_What is being asked_. Exact copies of all the lines below are needed, without the pictures.
START Data shown
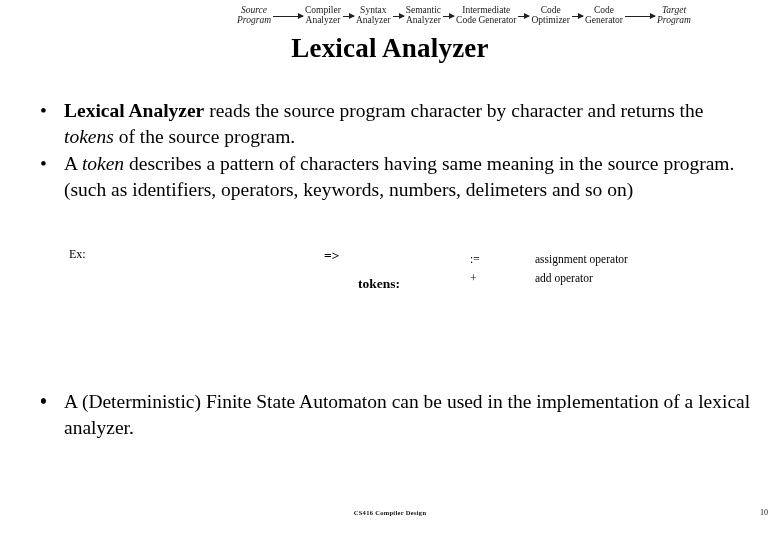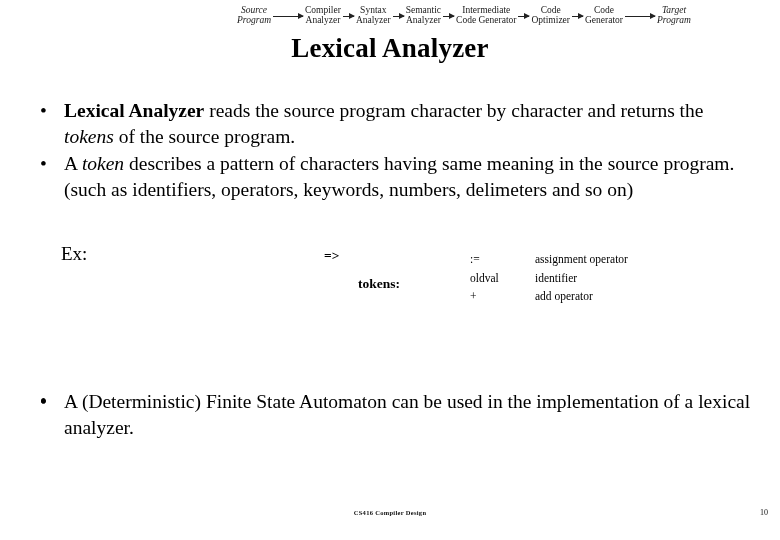--- a/index.html
+++ b/index.html
@@ -113,9 +113,9 @@
   }
   #example-label {
     position: absolute;
-    left: 61px;
+    left: 69px;
     top: 0;
-    font-size: 19px;
+    font-size: 12px;
     line-height: 24px;
   }
   #example-expression {

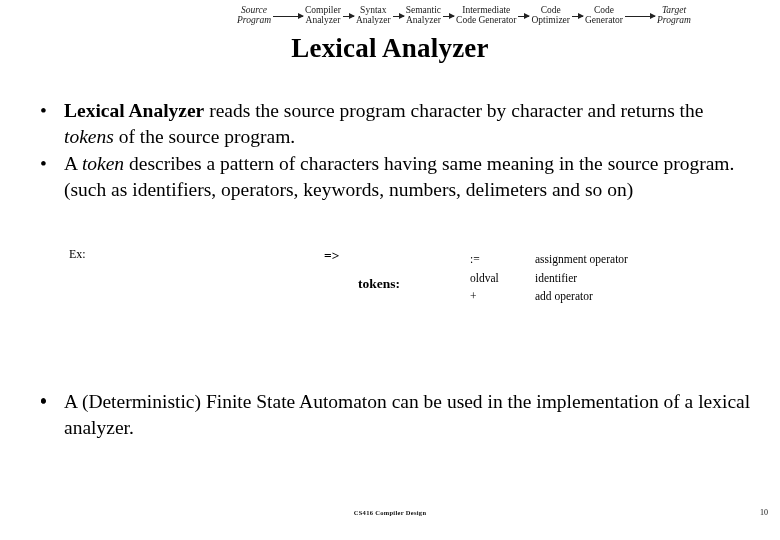--- a/index.html
+++ b/index.html
@@ -246,10 +246,6 @@
         <td class="tok-desc">assignment operator</td>
       </tr>
       <tr>
-        <td class="tok-lexeme">oldval</td>
-        <td class="tok-desc">identifier</td>
-      </tr>
-      <tr>
         <td class="tok-lexeme">+</td>
         <td class="tok-desc">add operator</td>
       </tr>

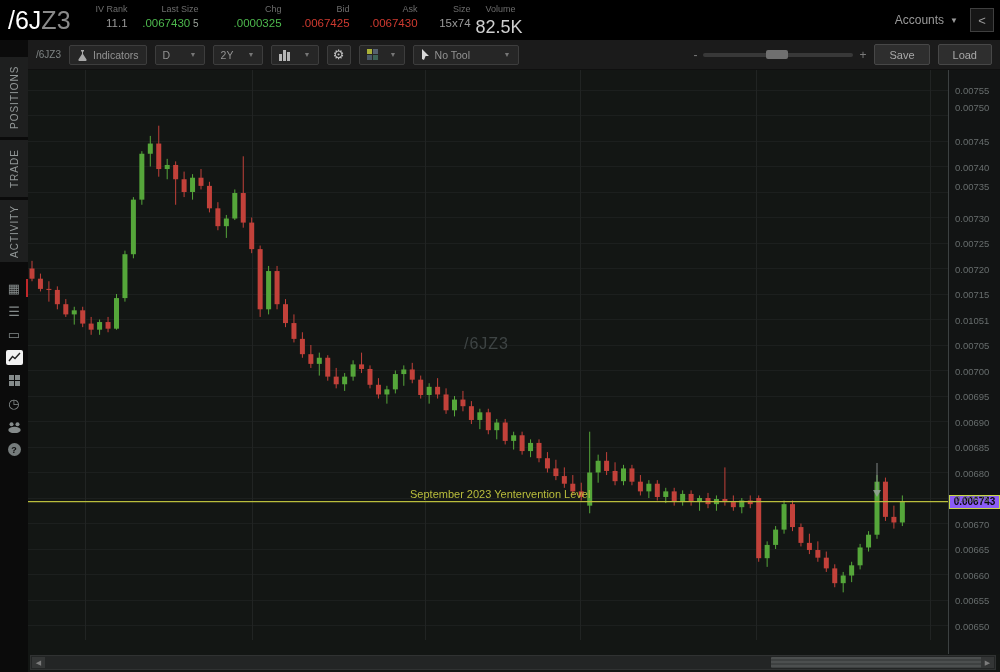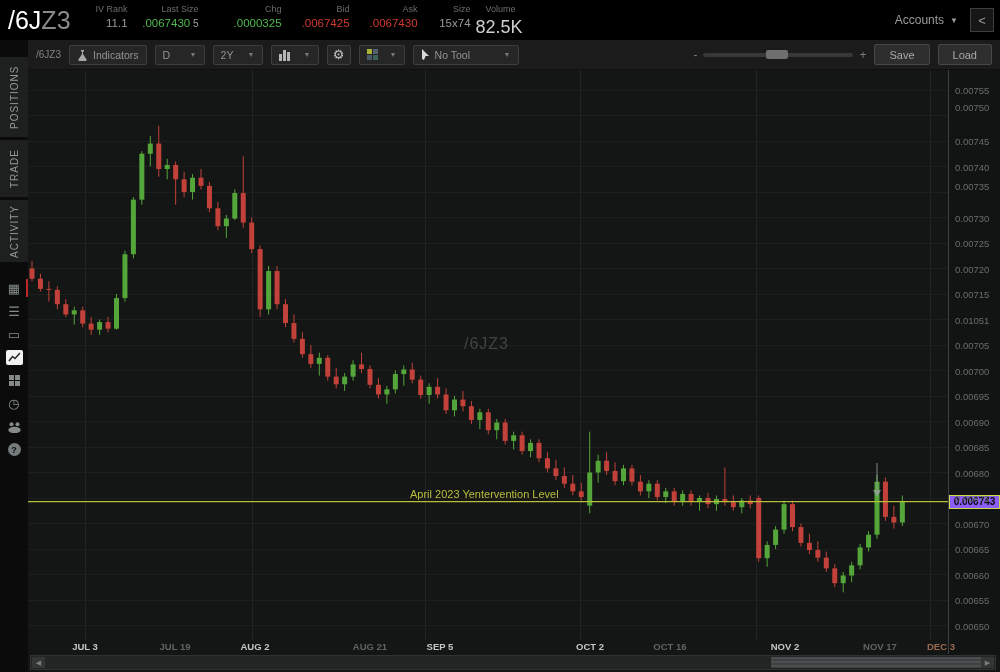--- a/index.html
+++ b/index.html
@@ -459,7 +459,7 @@
         <polygon points="845,420 853,420 849,427" fill="#9aa0a0" opacity="0.8"></polygon>
       </svg>
     <div class="watermark">/6JZ3</div>
-    <div class="level-label" style="top: 417.57px;">April 2023 Yentervention Level</div>
+    <div class="level-label" style="top: 417.57px;">September 2023 Yentervention Level</div>
     <div class="yaxis" id="yaxis">
       <div class="price-tag" id="price-tag" style="top: 424.57px;">0.006743</div>
     <div class="ylab" style="top: 15px;">0.00755</div>

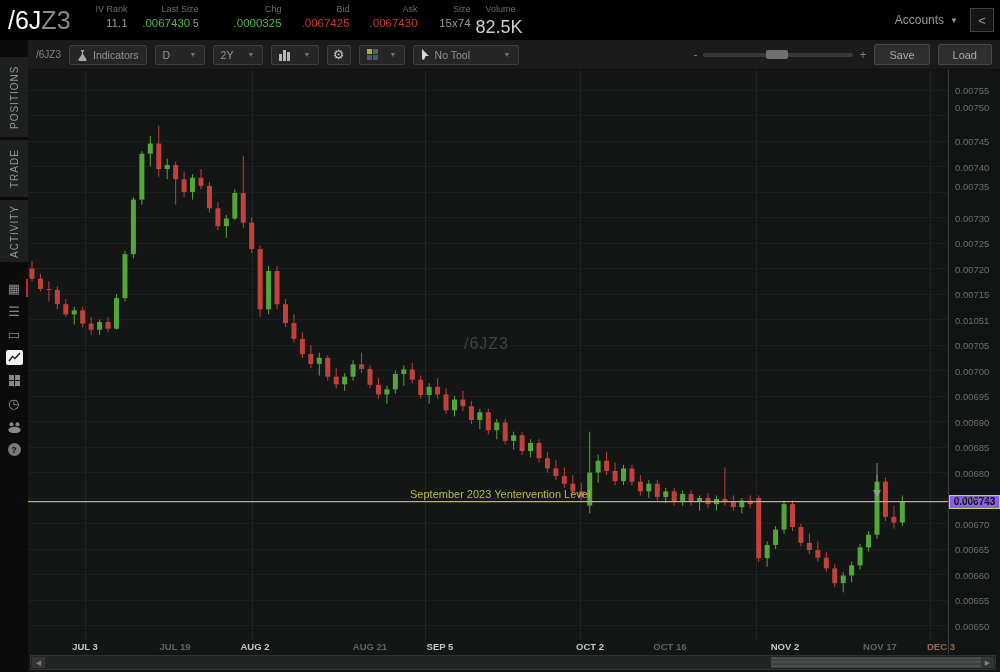--- a/index.html
+++ b/index.html
@@ -485,18 +485,6 @@
         <div class="ylab" style="top: 525px;">0.00655</div>
         <div class="ylab" style="top: 550.5px;">0.00650</div>
       </div>
-    <div class="xaxis" id="xaxis">
-        <div class="xlab bright" style="left: 57px;">JUL 3</div>
-        <div class="xlab dim" style="left: 147px;">JUL 19</div>
-        <div class="xlab bright" style="left: 227px;">AUG 2</div>
-        <div class="xlab dim" style="left: 342px;">AUG 21</div>
-        <div class="xlab bright" style="left: 412px;">SEP 5</div>
-        <div class="xlab bright" style="left: 562px;">OCT 2</div>
-        <div class="xlab dim" style="left: 642px;">OCT 16</div>
-        <div class="xlab bright" style="left: 757px;">NOV 2</div>
-        <div class="xlab dim" style="left: 852px;">NOV 17</div>
-        <div class="xlab dec" style="left: 913px;">DEC 3</div>
-      </div>
     <div class="hscroll">
       <div class="sarrow left">◀</div>
       <div class="sthumb"></div>

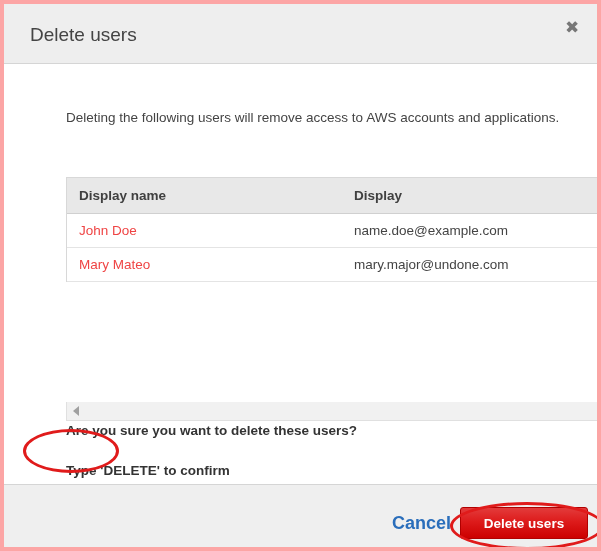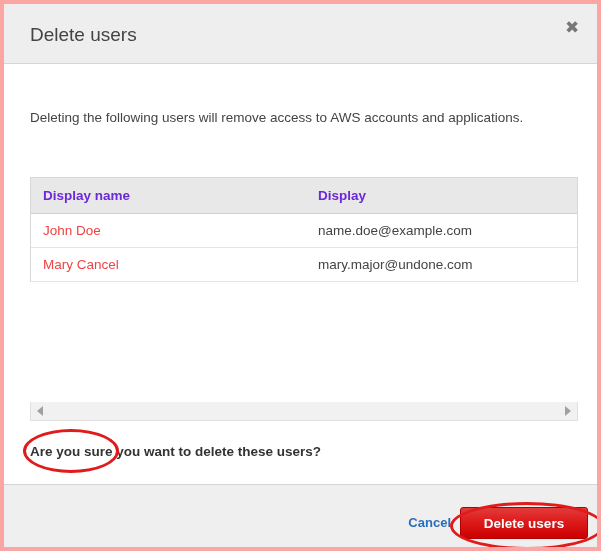--- a/index.html
+++ b/index.html
@@ -63,6 +63,7 @@
     height: 426px;
     background: #ffffff;
     padding: 0;
+    margin-left: 36px;
   }
   .intro-line {
     position: absolute;

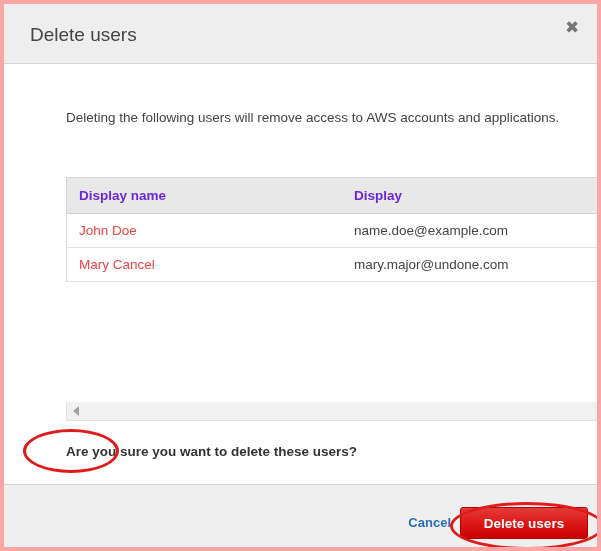--- a/index.html
+++ b/index.html
@@ -98,7 +98,7 @@
     text-align: left;
     font-size: 13.5px;
     font-weight: bold;
-    color: #6d28d9;
+    color: #404040;
     height: 35px;
     padding: 0 0 0 12px;
     box-sizing: border-box;

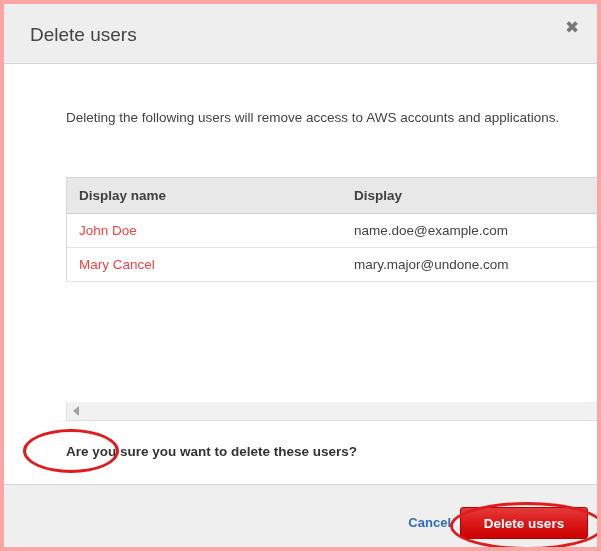--- a/index.html
+++ b/index.html
@@ -277,7 +277,7 @@
           </tr>
           <tr>
             <td class="col-displayname">
-              <span class="name-link">Mary Cancel</span>
+              <span class="name-link">Mary Mateo</span>
             </td>
             <td class="col-username">mary.major@undone.com</td>
           </tr>

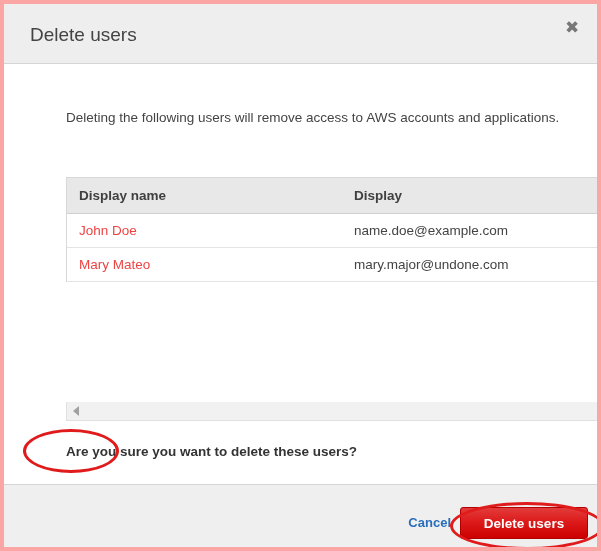--- a/index.html
+++ b/index.html
@@ -165,7 +165,7 @@
     line-height: 17px;
     white-space: nowrap;
   }
-  .confirm-1 { top: 379px; }
+  .confirm-1 { top: 358px; }
   .confirm-2 { top: 398px; }
 
   .confirm-input {

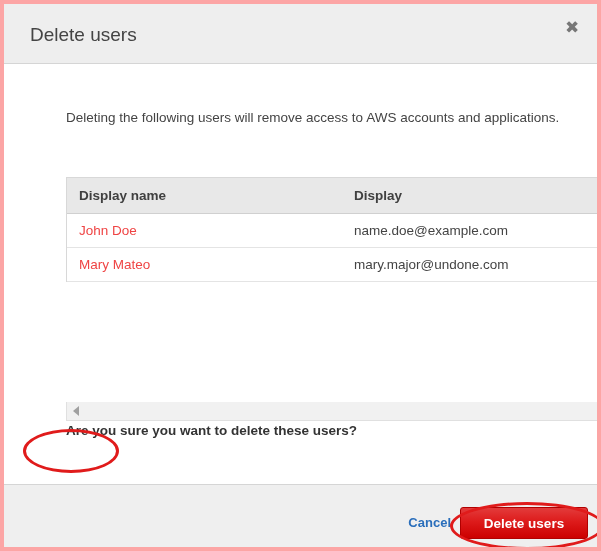--- a/index.html
+++ b/index.html
@@ -291,6 +291,7 @@
     </div>
 
     <div class="confirm-line confirm-1">Are you sure you want to delete these users?</div>
+    <div class="confirm-line confirm-2">Type 'DELETE' to confirm</div>
 
     <input class="confirm-input" type="text" value="DELETE" style="">
 

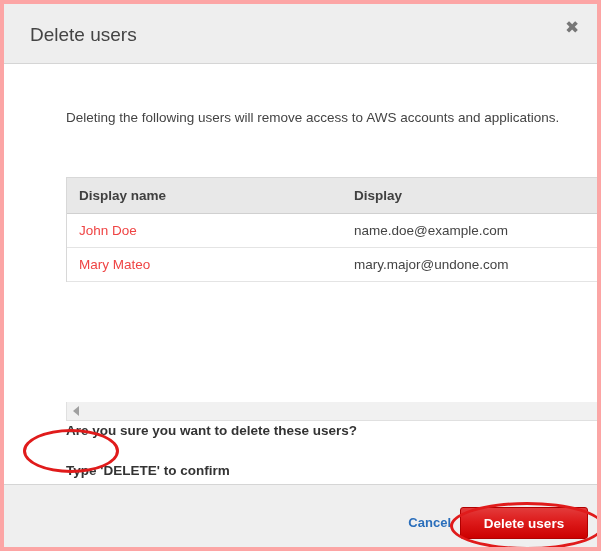--- a/index.html
+++ b/index.html
@@ -200,7 +200,7 @@
     position: absolute;
     right: 146px;
     top: 511px;
-    font-size: 13px;
+    font-size: 18px;
     font-weight: bold;
     color: #2a6ebb;
     text-decoration: none;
END Data shown
_Task solution_.
--- a/index.html
+++ b/index.html
@@ -113,9 +113,9 @@
   }
   #example-label {
     position: absolute;
-    left: 61px;
+    left: 69px;
     top: 0;
-    font-size: 19px;
+    font-size: 12px;
     line-height: 24px;
   }
   #example-expression {

--- a/index.html
+++ b/index.html
@@ -246,10 +246,6 @@
         <td class="tok-desc">assignment operator</td>
       </tr>
       <tr>
-        <td class="tok-lexeme">oldval</td>
-        <td class="tok-desc">identifier</td>
-      </tr>
-      <tr>
         <td class="tok-lexeme">+</td>
         <td class="tok-desc">add operator</td>
       </tr>

--- a/index.html
+++ b/index.html
@@ -459,7 +459,7 @@
         <polygon points="845,420 853,420 849,427" fill="#9aa0a0" opacity="0.8"></polygon>
       </svg>
     <div class="watermark">/6JZ3</div>
-    <div class="level-label" style="top: 417.57px;">April 2023 Yentervention Level</div>
+    <div class="level-label" style="top: 417.57px;">September 2023 Yentervention Level</div>
     <div class="yaxis" id="yaxis">
       <div class="price-tag" id="price-tag" style="top: 424.57px;">0.006743</div>
     <div class="ylab" style="top: 15px;">0.00755</div>

--- a/index.html
+++ b/index.html
@@ -485,18 +485,6 @@
         <div class="ylab" style="top: 525px;">0.00655</div>
         <div class="ylab" style="top: 550.5px;">0.00650</div>
       </div>
-    <div class="xaxis" id="xaxis">
-        <div class="xlab bright" style="left: 57px;">JUL 3</div>
-        <div class="xlab dim" style="left: 147px;">JUL 19</div>
-        <div class="xlab bright" style="left: 227px;">AUG 2</div>
-        <div class="xlab dim" style="left: 342px;">AUG 21</div>
-        <div class="xlab bright" style="left: 412px;">SEP 5</div>
-        <div class="xlab bright" style="left: 562px;">OCT 2</div>
-        <div class="xlab dim" style="left: 642px;">OCT 16</div>
-        <div class="xlab bright" style="left: 757px;">NOV 2</div>
-        <div class="xlab dim" style="left: 852px;">NOV 17</div>
-        <div class="xlab dec" style="left: 913px;">DEC 3</div>
-      </div>
     <div class="hscroll">
       <div class="sarrow left">◀</div>
       <div class="sthumb"></div>

--- a/index.html
+++ b/index.html
@@ -63,6 +63,7 @@
     height: 426px;
     background: #ffffff;
     padding: 0;
+    margin-left: 36px;
   }
   .intro-line {
     position: absolute;

--- a/index.html
+++ b/index.html
@@ -98,7 +98,7 @@
     text-align: left;
     font-size: 13.5px;
     font-weight: bold;
-    color: #6d28d9;
+    color: #404040;
     height: 35px;
     padding: 0 0 0 12px;
     box-sizing: border-box;

--- a/index.html
+++ b/index.html
@@ -277,7 +277,7 @@
           </tr>
           <tr>
             <td class="col-displayname">
-              <span class="name-link">Mary Cancel</span>
+              <span class="name-link">Mary Mateo</span>
             </td>
             <td class="col-username">mary.major@undone.com</td>
           </tr>

--- a/index.html
+++ b/index.html
@@ -165,7 +165,7 @@
     line-height: 17px;
     white-space: nowrap;
   }
-  .confirm-1 { top: 379px; }
+  .confirm-1 { top: 358px; }
   .confirm-2 { top: 398px; }
 
   .confirm-input {

--- a/index.html
+++ b/index.html
@@ -291,6 +291,7 @@
     </div>
 
     <div class="confirm-line confirm-1">Are you sure you want to delete these users?</div>
+    <div class="confirm-line confirm-2">Type 'DELETE' to confirm</div>
 
     <input class="confirm-input" type="text" value="DELETE" style="">
 

--- a/index.html
+++ b/index.html
@@ -200,7 +200,7 @@
     position: absolute;
     right: 146px;
     top: 511px;
-    font-size: 13px;
+    font-size: 18px;
     font-weight: bold;
     color: #2a6ebb;
     text-decoration: none;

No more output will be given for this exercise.